• _DATA FOR PROCESSING_:
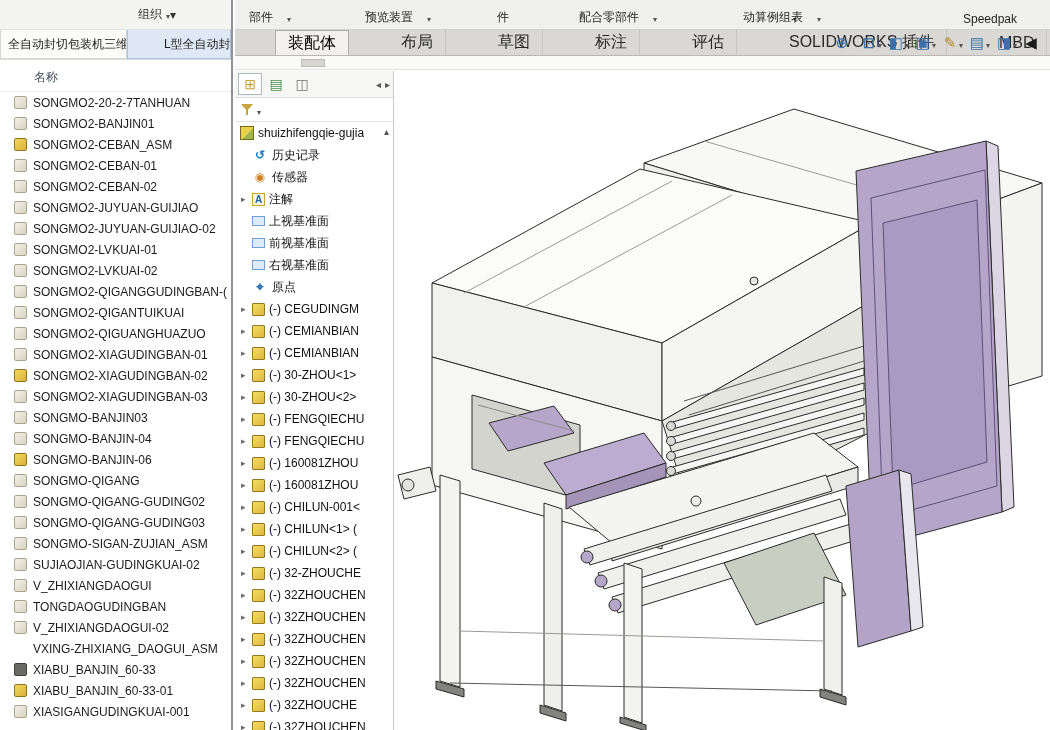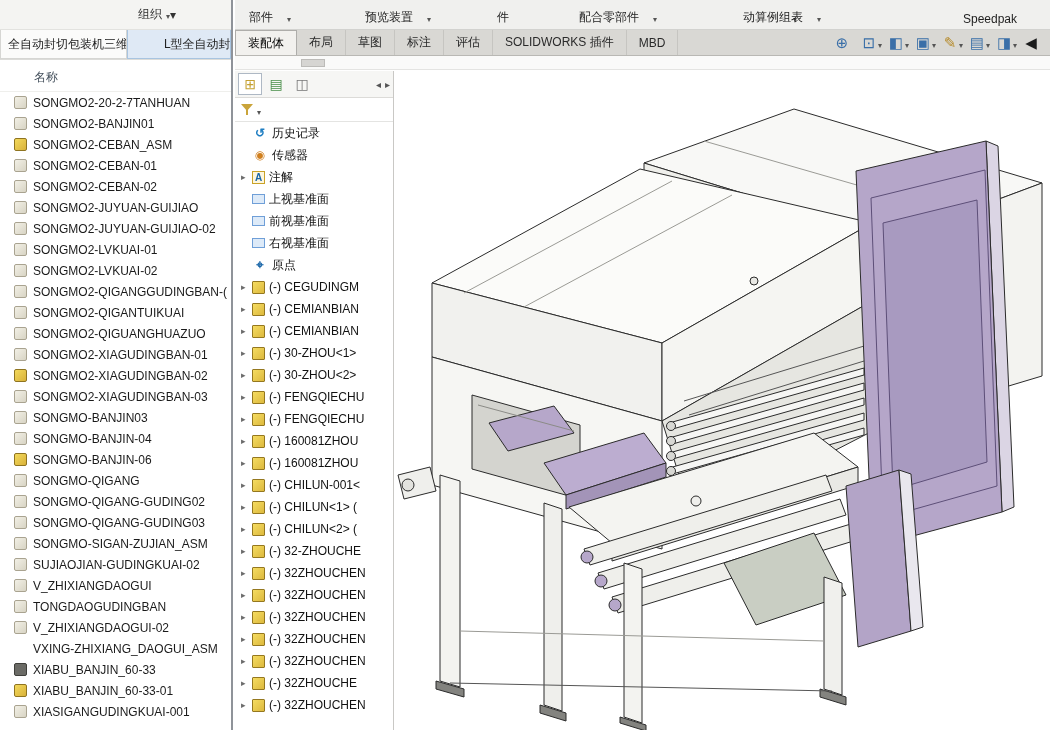--- a/index.html
+++ b/index.html
@@ -27,21 +27,21 @@
 
   
   .rb-commands { position:relative; height:30px; background:#f0f0ee; border-bottom:1px solid #d2d2cf; }
   .cmd { position:absolute; bottom:3px; display:flex; align-items:center; gap:14px; font-size:12px; color:#1e1e1e; white-space:nowrap; }
   .cmd.idx-0{left:14px} .cmd.idx-1{left:130px} .cmd.idx-2{left:262px} .cmd.idx-3{left:344px}
   .cmd.idx-4{left:508px} .cmd.idx-5{left:544px} .cmd.idx-6{left:728px}
   .caret::before { content:"▾"; font-size:8px; color:#555; }
 
   
   .rb-tabs { position:relative; height:26px; background:#d9d8d4; border-bottom:1px solid #b9b8b4; display:flex; align-items:stretch; }
-  .rb-tab { display:flex; align-items:center; padding:0 12px; font-size:12px; color:#2a2a2a; border-right:1px solid #c6c5c1; }
+  .rb-tab { display:flex; align-items:center; padding:0 12px; font-size:16px; color:#2a2a2a; border-right:1px solid #c6c5c1;margin-left:40px; }
   .rb-tab.active { background:#f2f1ee; border:1px solid #aeadaa; border-bottom:none; color:#000; }
   .hud { position:absolute; right:4px; top:2px; display:flex; align-items:center; gap:1px; }
   .hud-item { display:flex; align-items:center; padding:0 2px; height:22px; }
   .hud-glyph { width:18px; height:18px; display:flex; align-items:center; justify-content:center; font-size:15px; color:#3a6fa8; }
   .hud-glyph.icon-zoom-to-fit-icon::before { content:"⊕"; }
   .hud-glyph.icon-zoom-to-area-icon::before { content:"⊡"; }
   .hud-glyph.icon-section-view-icon::before { content:"◧"; }
   .hud-glyph.icon-view-orientation-icon::before { content:"▣"; }
   .hud-glyph.icon-edit-appearance-icon::before { content:"✎"; color:#b58a2a; }
   .hud-glyph.icon-scene-icon::before { content:"▤"; }
@@ -404,20 +404,25 @@
           <span class="fm-arrows">
             <span class="fm-arrow-left"></span>
             <span class="fm-arrow-right"></span>
           </span>
         </div>
         <div class="fm-filter">
           <span class="funnel"></span>
           <span class="caret"></span>
         </div>
         <div class="fm-tree">
+          <div class="tree-root">
+            <span class="fm-root-icon"></span>
+            <span class="t-label">shuizhifengqie-gujia</span>
+            <span class="collapse-caret"></span>
+          </div>
           <div>
 
               <div class="tree-row idx-0">
                 <span class="expander" style="visibility: hidden;"></span>
                 <span class="t-icon icon-history"></span>
                 <span class="t-label">历史记录</span>
               </div>
 
               <div class="tree-row idx-1">
                 <span class="expander" style="visibility: hidden;"></span>

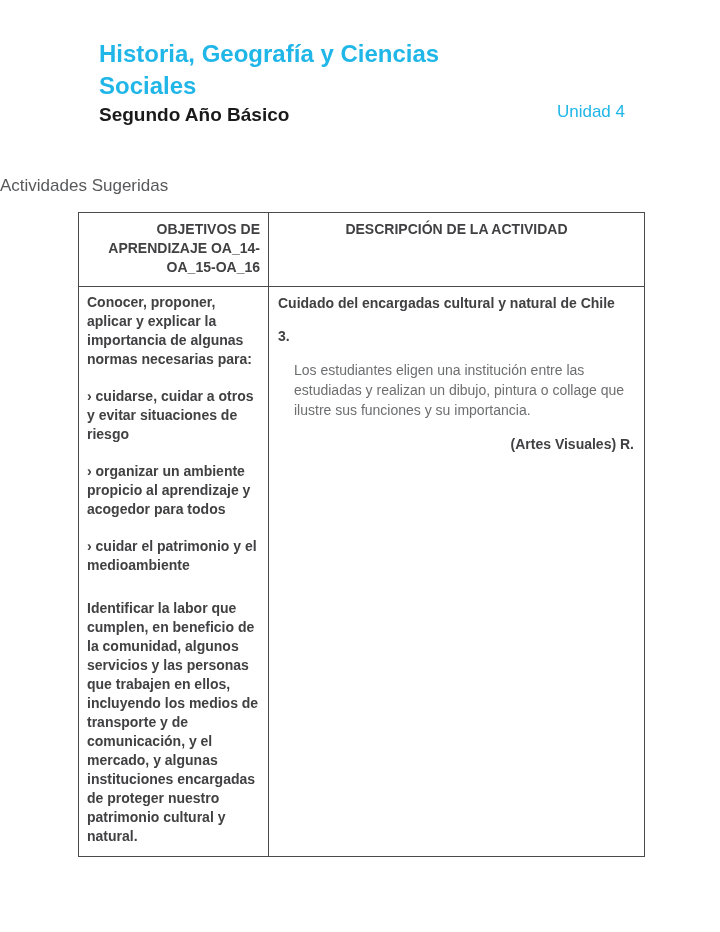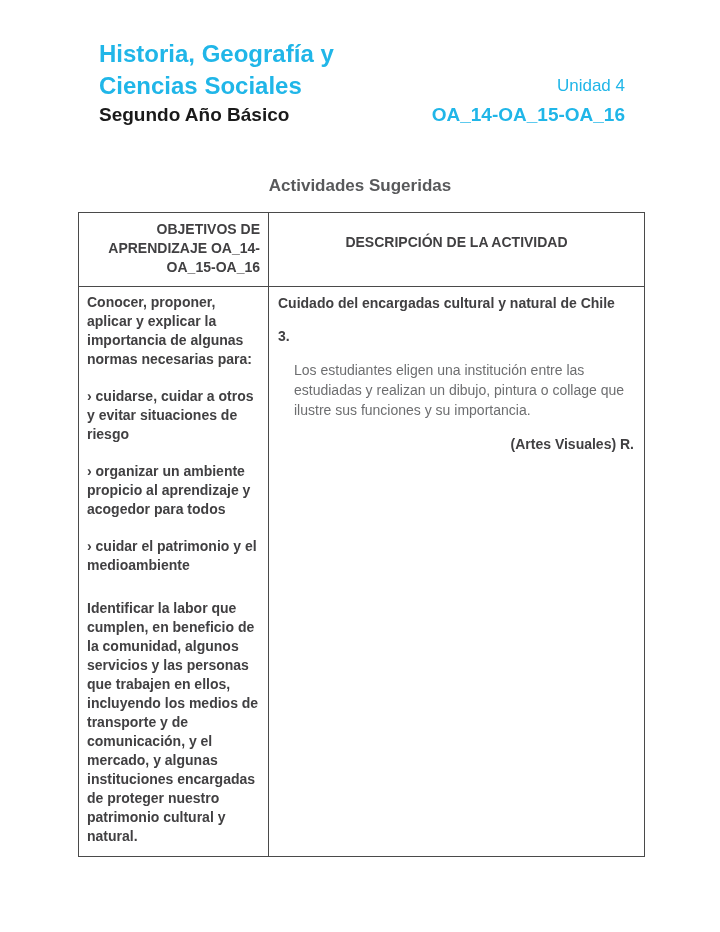--- a/index.html
+++ b/index.html
@@ -45,24 +45,23 @@
   .oa-codes {
     color: #20B6E8;
     font-size: 19px;
     font-weight: bold;
     line-height: 26px;
   }
 
   
   .section-title {
     margin-top: 48px;
-    text-align: center;
     color: #58595B;
     font-size: 17px;
-    font-weight: bold;
+    font-weight: normal;
     line-height: 20px;
   }
 
   
   table.activities {
     margin: 16px 0 0 78px;
     width: 566px;
     border-collapse: collapse;
     table-layout: fixed;
   }
@@ -80,21 +79,21 @@
     font-weight: bold;
     color: #414042;
     padding: 7px 8px 9px 16px;
     line-height: 19px;
     height: 70px;
   }
   th.th-activity {
     text-align: center;
     font-weight: bold;
     color: #414042;
-    padding: 20px 8px;
+    padding: 7px 8px;
     line-height: 19px;
   }
 
   td.cell-objectives {
     padding: 6px 7px 10px 8px;
     line-height: 19px;
     font-weight: bold;
     color: #414042;
   }
   td.cell-objectives p { margin: 0 0 18px 0; }
@@ -114,21 +113,20 @@
 
 <div class="page">
 
   <div class="doc-header">
     <div class="header-left">
       <div class="doc-title">Historia, Geografía y Ciencias Sociales</div>
       <div class="doc-subtitle">Segundo Año Básico</div>
     </div>
     <div class="header-right">
       <div class="unit-label">Unidad 4</div>
-      <div class="oa-codes">OA_14-OA_15-OA_16</div>
     </div>
   </div>
 
   <div class="section-title">Actividades Sugeridas</div>
 
   <table class="activities">
     <colgroup>
       <col class="col-objectives">
       <col class="col-activity">
     </colgroup>

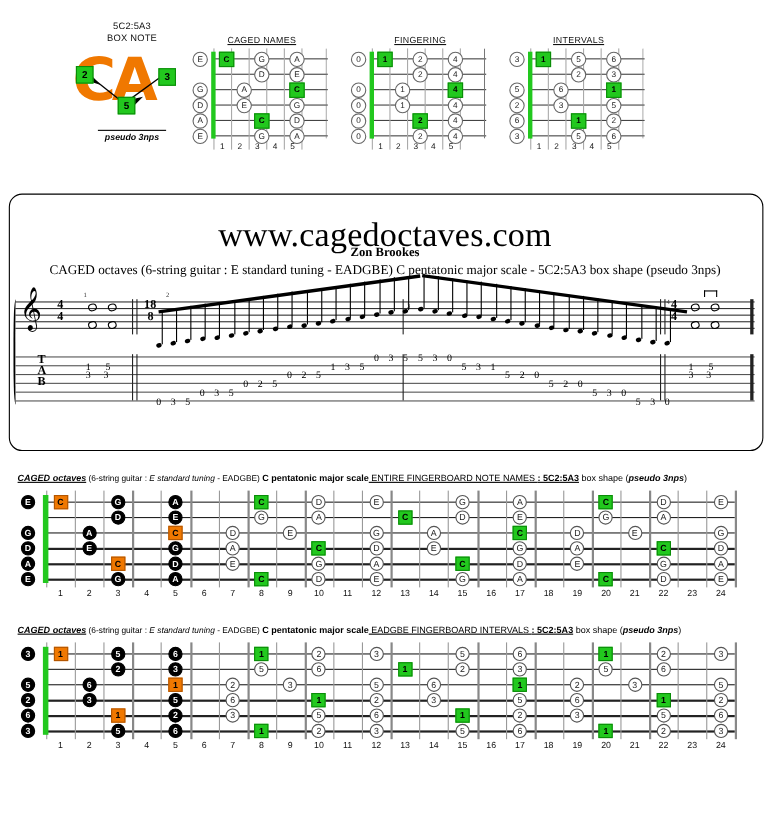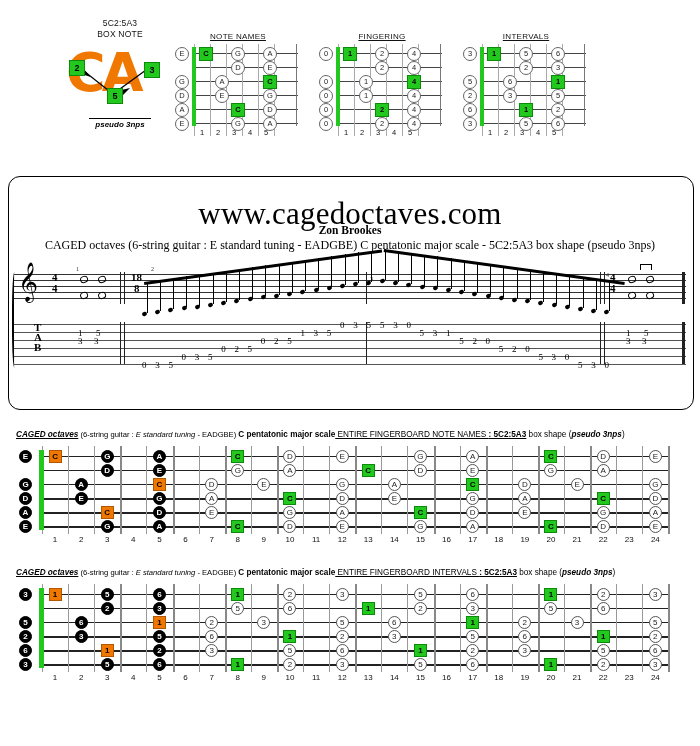--- a/index.html
+++ b/index.html
@@ -74,21 +74,21 @@
       <polygon points="57,47 70,44 60,54" fill="#000"></polygon>
     </svg>
     <div class="oct-box" style="left:9px;top:16px;">2</div>
     <div class="oct-box" style="left:47px;top:44px;">5</div>
     <div class="oct-box" style="left:84px;top:18px;">3</div>
   </div>
   <div class="pseudo">pseudo 3nps</div>
 </div>
 
 <div class="abs" id="mini-0" style="left:178px;top:32px;">
-    <div class="mini-title">NOTE NAMES</div>
+    <div class="mini-title">CAGED NAMES</div>
     <div class="mini-board">
       <div class="mstring" style="left:16px;width:104px;top:9px;height:0.8px;"></div>
       <div class="mstring" style="left:16px;width:104px;top:23px;height:0.8px;"></div>
       <div class="mstring" style="left:16px;width:104px;top:37px;height:0.8px;"></div>
       <div class="mstring" style="left:16px;width:104px;top:51px;height:1.4px;"></div>
       <div class="mstring" style="left:16px;width:104px;top:65px;height:1.4px;"></div>
       <div class="mstring" style="left:16px;width:104px;top:79px;height:1.4px;"></div>
       <div class="mfret" style="left:16px;"></div>
       <div class="mfret" style="left:32px;"></div>
       <div class="mfret" style="left:48px;"></div>
@@ -503,21 +503,21 @@
     <div class="fnum" style="left:475.75000000000006px;top:89px;">18</div>
     <div class="fnum" style="left:501.85px;top:89px;">19</div>
     <div class="fnum" style="left:527.95px;top:89px;">20</div>
     <div class="fnum" style="left:554.05px;top:89px;">21</div>
     <div class="fnum" style="left:580.15px;top:89px;">22</div>
     <div class="fnum" style="left:606.25px;top:89px;">23</div>
     <div class="fnum" style="left:632.35px;top:89px;">24</div>
   </div>
 
 <div class="fb-head" style="left:16px;top:568px;">
-  <b><i><u>CAGED octaves</u></i></b><span style="font-size:7.6px"> (6-string guitar : </span><i style="font-size:7.6px">E standard tuning</i><span style="font-size:7.6px"> - EADGBE) </span><b>C pentatonic major scale</b><u> ENTIRE FINGERBOARD INTERVALS </u><b><u>: 5C2:5A3</u></b><span> box shape (</span><b><i>pseudo 3nps</i></b><span>)</span>
+  <b><i><u>CAGED octaves</u></i></b><span style="font-size:7.6px"> (6-string guitar : </span><i style="font-size:7.6px">E standard tuning</i><span style="font-size:7.6px"> - EADGBE) </span><b>C pentatonic major scale</b><u> EADGBE FINGERBOARD INTERVALS </u><b><u>: 5C2:5A3</u></b><span> box shape (</span><b><i>pseudo 3nps</i></b><span>)</span>
 </div>
 <div class="fbwrap" id="fb-1" style="left:16px;top:584px;">
     <div class="fbboard" style="left:26px;top:0;width:626.4000000000001px;height:88px;">
       <div class="fstr" style="width:100%;top:10px;height:0.9px;"></div>
       <div class="fstr" style="width:100%;top:24px;height:0.9px;"></div>
       <div class="fstr" style="width:100%;top:38px;height:0.9px;"></div>
       <div class="fstr" style="width:100%;top:52px;height:1.6px;"></div>
       <div class="fstr" style="width:100%;top:66px;height:1.6px;"></div>
       <div class="fstr" style="width:100%;top:80px;height:1.6px;"></div>
       <div class="ffret" style="left:0px;height:88px;"></div>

• _WHAT TO PRODUCE_: Leaving the pictures out, output the material exactly as it appears.

• _PROBLEM SOLUTION_:
--- a/index.html
+++ b/index.html
@@ -27,21 +27,21 @@
 
   
   .rb-commands { position:relative; height:30px; background:#f0f0ee; border-bottom:1px solid #d2d2cf; }
   .cmd { position:absolute; bottom:3px; display:flex; align-items:center; gap:14px; font-size:12px; color:#1e1e1e; white-space:nowrap; }
   .cmd.idx-0{left:14px} .cmd.idx-1{left:130px} .cmd.idx-2{left:262px} .cmd.idx-3{left:344px}
   .cmd.idx-4{left:508px} .cmd.idx-5{left:544px} .cmd.idx-6{left:728px}
   .caret::before { content:"▾"; font-size:8px; color:#555; }
 
   
   .rb-tabs { position:relative; height:26px; background:#d9d8d4; border-bottom:1px solid #b9b8b4; display:flex; align-items:stretch; }
-  .rb-tab { display:flex; align-items:center; padding:0 12px; font-size:12px; color:#2a2a2a; border-right:1px solid #c6c5c1; }
+  .rb-tab { display:flex; align-items:center; padding:0 12px; font-size:16px; color:#2a2a2a; border-right:1px solid #c6c5c1;margin-left:40px; }
   .rb-tab.active { background:#f2f1ee; border:1px solid #aeadaa; border-bottom:none; color:#000; }
   .hud { position:absolute; right:4px; top:2px; display:flex; align-items:center; gap:1px; }
   .hud-item { display:flex; align-items:center; padding:0 2px; height:22px; }
   .hud-glyph { width:18px; height:18px; display:flex; align-items:center; justify-content:center; font-size:15px; color:#3a6fa8; }
   .hud-glyph.icon-zoom-to-fit-icon::before { content:"⊕"; }
   .hud-glyph.icon-zoom-to-area-icon::before { content:"⊡"; }
   .hud-glyph.icon-section-view-icon::before { content:"◧"; }
   .hud-glyph.icon-view-orientation-icon::before { content:"▣"; }
   .hud-glyph.icon-edit-appearance-icon::before { content:"✎"; color:#b58a2a; }
   .hud-glyph.icon-scene-icon::before { content:"▤"; }
@@ -404,20 +404,25 @@
           <span class="fm-arrows">
             <span class="fm-arrow-left"></span>
             <span class="fm-arrow-right"></span>
           </span>
         </div>
         <div class="fm-filter">
           <span class="funnel"></span>
           <span class="caret"></span>
         </div>
         <div class="fm-tree">
+          <div class="tree-root">
+            <span class="fm-root-icon"></span>
+            <span class="t-label">shuizhifengqie-gujia</span>
+            <span class="collapse-caret"></span>
+          </div>
           <div>
 
               <div class="tree-row idx-0">
                 <span class="expander" style="visibility: hidden;"></span>
                 <span class="t-icon icon-history"></span>
                 <span class="t-label">历史记录</span>
               </div>
 
               <div class="tree-row idx-1">
                 <span class="expander" style="visibility: hidden;"></span>

--- a/index.html
+++ b/index.html
@@ -45,24 +45,23 @@
   .oa-codes {
     color: #20B6E8;
     font-size: 19px;
     font-weight: bold;
     line-height: 26px;
   }
 
   
   .section-title {
     margin-top: 48px;
-    text-align: center;
     color: #58595B;
     font-size: 17px;
-    font-weight: bold;
+    font-weight: normal;
     line-height: 20px;
   }
 
   
   table.activities {
     margin: 16px 0 0 78px;
     width: 566px;
     border-collapse: collapse;
     table-layout: fixed;
   }
@@ -80,21 +79,21 @@
     font-weight: bold;
     color: #414042;
     padding: 7px 8px 9px 16px;
     line-height: 19px;
     height: 70px;
   }
   th.th-activity {
     text-align: center;
     font-weight: bold;
     color: #414042;
-    padding: 20px 8px;
+    padding: 7px 8px;
     line-height: 19px;
   }
 
   td.cell-objectives {
     padding: 6px 7px 10px 8px;
     line-height: 19px;
     font-weight: bold;
     color: #414042;
   }
   td.cell-objectives p { margin: 0 0 18px 0; }
@@ -114,21 +113,20 @@
 
 <div class="page">
 
   <div class="doc-header">
     <div class="header-left">
       <div class="doc-title">Historia, Geografía y Ciencias Sociales</div>
       <div class="doc-subtitle">Segundo Año Básico</div>
     </div>
     <div class="header-right">
       <div class="unit-label">Unidad 4</div>
-      <div class="oa-codes">OA_14-OA_15-OA_16</div>
     </div>
   </div>
 
   <div class="section-title">Actividades Sugeridas</div>
 
   <table class="activities">
     <colgroup>
       <col class="col-objectives">
       <col class="col-activity">
     </colgroup>

--- a/index.html
+++ b/index.html
@@ -74,21 +74,21 @@
       <polygon points="57,47 70,44 60,54" fill="#000"></polygon>
     </svg>
     <div class="oct-box" style="left:9px;top:16px;">2</div>
     <div class="oct-box" style="left:47px;top:44px;">5</div>
     <div class="oct-box" style="left:84px;top:18px;">3</div>
   </div>
   <div class="pseudo">pseudo 3nps</div>
 </div>
 
 <div class="abs" id="mini-0" style="left:178px;top:32px;">
-    <div class="mini-title">NOTE NAMES</div>
+    <div class="mini-title">CAGED NAMES</div>
     <div class="mini-board">
       <div class="mstring" style="left:16px;width:104px;top:9px;height:0.8px;"></div>
       <div class="mstring" style="left:16px;width:104px;top:23px;height:0.8px;"></div>
       <div class="mstring" style="left:16px;width:104px;top:37px;height:0.8px;"></div>
       <div class="mstring" style="left:16px;width:104px;top:51px;height:1.4px;"></div>
       <div class="mstring" style="left:16px;width:104px;top:65px;height:1.4px;"></div>
       <div class="mstring" style="left:16px;width:104px;top:79px;height:1.4px;"></div>
       <div class="mfret" style="left:16px;"></div>
       <div class="mfret" style="left:32px;"></div>
       <div class="mfret" style="left:48px;"></div>
@@ -503,21 +503,21 @@
     <div class="fnum" style="left:475.75000000000006px;top:89px;">18</div>
     <div class="fnum" style="left:501.85px;top:89px;">19</div>
     <div class="fnum" style="left:527.95px;top:89px;">20</div>
     <div class="fnum" style="left:554.05px;top:89px;">21</div>
     <div class="fnum" style="left:580.15px;top:89px;">22</div>
     <div class="fnum" style="left:606.25px;top:89px;">23</div>
     <div class="fnum" style="left:632.35px;top:89px;">24</div>
   </div>
 
 <div class="fb-head" style="left:16px;top:568px;">
-  <b><i><u>CAGED octaves</u></i></b><span style="font-size:7.6px"> (6-string guitar : </span><i style="font-size:7.6px">E standard tuning</i><span style="font-size:7.6px"> - EADGBE) </span><b>C pentatonic major scale</b><u> ENTIRE FINGERBOARD INTERVALS </u><b><u>: 5C2:5A3</u></b><span> box shape (</span><b><i>pseudo 3nps</i></b><span>)</span>
+  <b><i><u>CAGED octaves</u></i></b><span style="font-size:7.6px"> (6-string guitar : </span><i style="font-size:7.6px">E standard tuning</i><span style="font-size:7.6px"> - EADGBE) </span><b>C pentatonic major scale</b><u> EADGBE FINGERBOARD INTERVALS </u><b><u>: 5C2:5A3</u></b><span> box shape (</span><b><i>pseudo 3nps</i></b><span>)</span>
 </div>
 <div class="fbwrap" id="fb-1" style="left:16px;top:584px;">
     <div class="fbboard" style="left:26px;top:0;width:626.4000000000001px;height:88px;">
       <div class="fstr" style="width:100%;top:10px;height:0.9px;"></div>
       <div class="fstr" style="width:100%;top:24px;height:0.9px;"></div>
       <div class="fstr" style="width:100%;top:38px;height:0.9px;"></div>
       <div class="fstr" style="width:100%;top:52px;height:1.6px;"></div>
       <div class="fstr" style="width:100%;top:66px;height:1.6px;"></div>
       <div class="fstr" style="width:100%;top:80px;height:1.6px;"></div>
       <div class="ffret" style="left:0px;height:88px;"></div>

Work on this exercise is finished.